L'article 164 de la LIR permet au ministre du Revenu national de rembourser à un contribuable un trop-payé au titre de son assujettissement à l'impôt. Il n'est pas possible d'obtenir un remboursement sans remplir une déclaration de revenus dans les trois années à compter de la fin de l'année d'imposition en question.3 En ce qui a trait aux particuliers ou aux fiducies testamentaires, l'ARC a le pouvoir discrétionnaire d'accorder en tout ou en partie un remboursement frappé de prescription de trop-payé. En vertu de l'alinéa 164(1.5)(a), ces contribuables peuvent bénéficier d'un délai de 10 ans (plutôt que du délai habituel de trois ans) dans le cadre duquel ils peuvent remplir une déclaration de revenus afin d'être admissibles à un remboursement. Remarquablement, cet allègement n'est pas offert aux sociétés. De plus, l'ARC n'est pas obligée d'accorder cet allègement en vertu de cette disposition; chaque demande est en effet examinée selon son bien-fondé.4 La politique administrative de l'ARC stipule qu'elle peut choisir d'accorder le remboursement lorsque l'ARC estime qu'un tel remboursement aurait été octroyé si la déclaration de revenus ou la demande de remboursement avait été déposée à temps et sous réserve que l'évaluation nécessaire est fondée en droit et n'a pas déjà été accordée.5

La Convention fiscale Canada-États-Unis 

L'article relatif à la PA de la Convention fiscale Canada-États-Unis (article XXVI) fournit aux contribuables un accès à un processus de résolution de différends selon le droit interne. La PA permet aux autorités compétentes canadiennes et américaines d'interagir pour résoudre des différends fiscaux internationaux qui surviennent souvent dans les cas de double imposition ou s'il y a discordance dans l'interprétation de la Convention.

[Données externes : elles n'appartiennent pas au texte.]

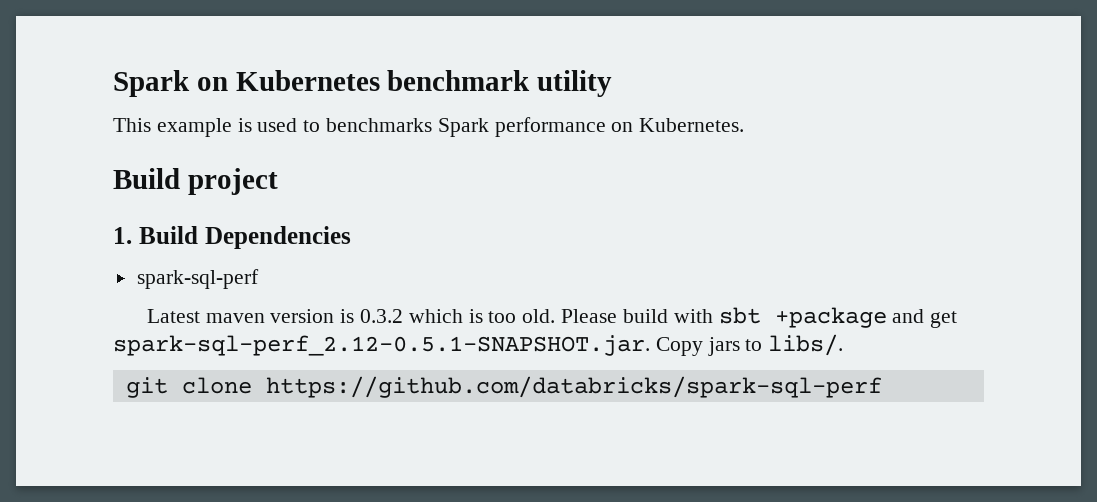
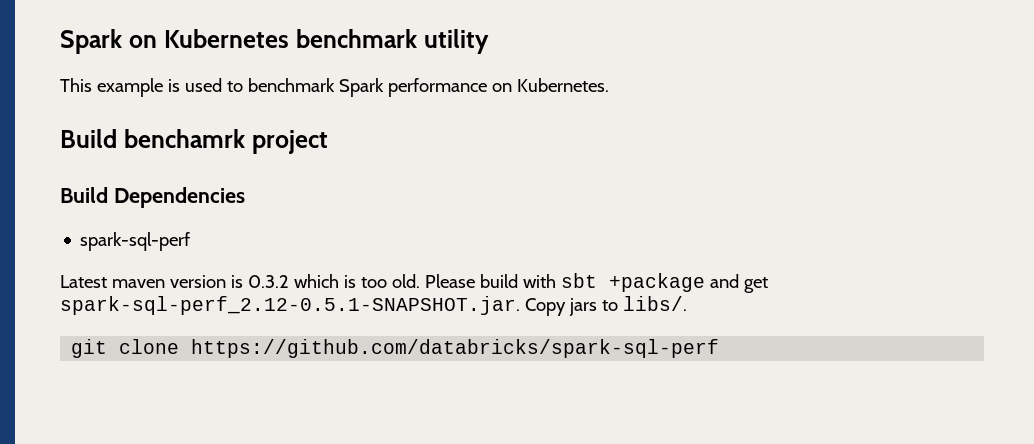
[326,118,433,132] benchmarks -> [247,78,335,92] benchmark
(180, 178) none -> [123,129,245,148] benchamrk
[113,227,132,244] 1. -> (328, 142) none

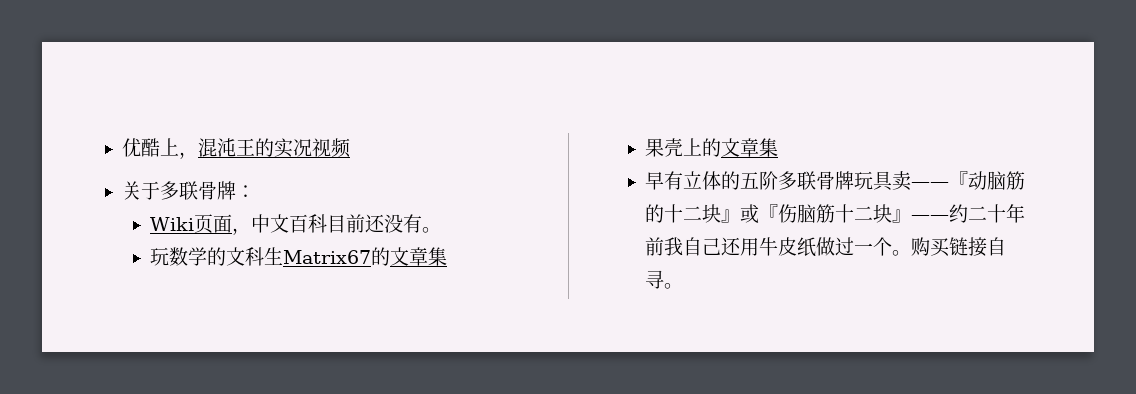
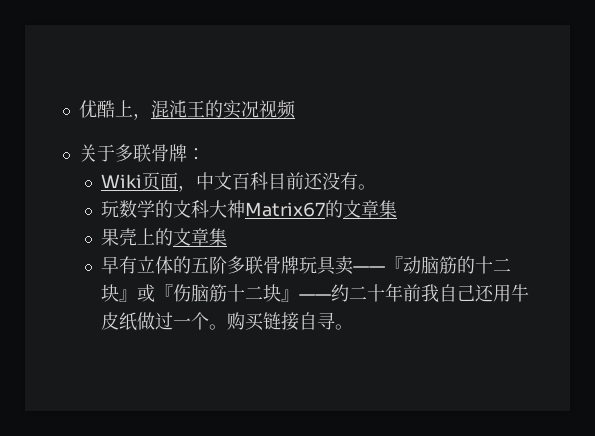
[264,247,284,265] 生 -> [208,200,245,218] 大神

En vertu du paragraphe 2 de l'article relatif à la PA contenu dans la Convention fiscale Canada-États-Unis, toute entente signée par l'autorité compétente de chaque État contractant « devra être mise en œuvre nonobstant toute prescription relative à un délai ou à une procédure en vertu du droit interne des États contractants » [Traduction libre]. Jusqu'à tout récemment6, la Convention fiscale Canada-États-Unis était l'une des quelques conventions fiscales canadiennes dans le cadre de laquelle l'autorité compétente canadienne est assujettie à une obligation (p. ex., l'obligation de fournir un allègement de la double imposition « nonobstant » les lois nationales canadiennes). Par conséquent, cette clause nonobstant contenue dans la disposition a pour effet de permettre les remboursements ou les réévaluations de cotisations qui seraient autrement frappés de prescription en vertu des paragraphes 152(4) ou 164(1) de la LIR et autres dispositions sur la prescription contenues dans la LIR. Par exemple, malgré le délai de prescription de deux ans contenu dans le paragraphe 227(6) de la LIR pour demander un remboursement d'excédent de perception retenu, la Convention fiscale Canada-États-Unis prévoit qu'en ce qui a trait à la partie XIII sur la retenue de paiement, les autorités compétentes peuvent accorder un allègement, pour autant qu'elles soient avisées dans le délai de prescription de six ans contenu dans l'article afférent à la PA.7 

Modifications récentes

Le budget fédéral déposé le 4 mars 2010, contenait des modifications à la LIR conçues pour remédier à une lacune du régime fiscal canadien causée par le rigidité des règles relatives au remboursement de trop-payé aux contribuables constitués en société. En particulier, l'alinéa 164(1.5)(c) de la LIR a été ajouté pour remédier à une iniquité qui touchait les sociétés non résidentes, où l'ARC a établi des cotisations d'impôt fondées sur le défaut de faire des « retenues d'impôt » à un moment où la société non résidente était déjà frappée d'une prescription l'empêchant de recevoir un remboursement.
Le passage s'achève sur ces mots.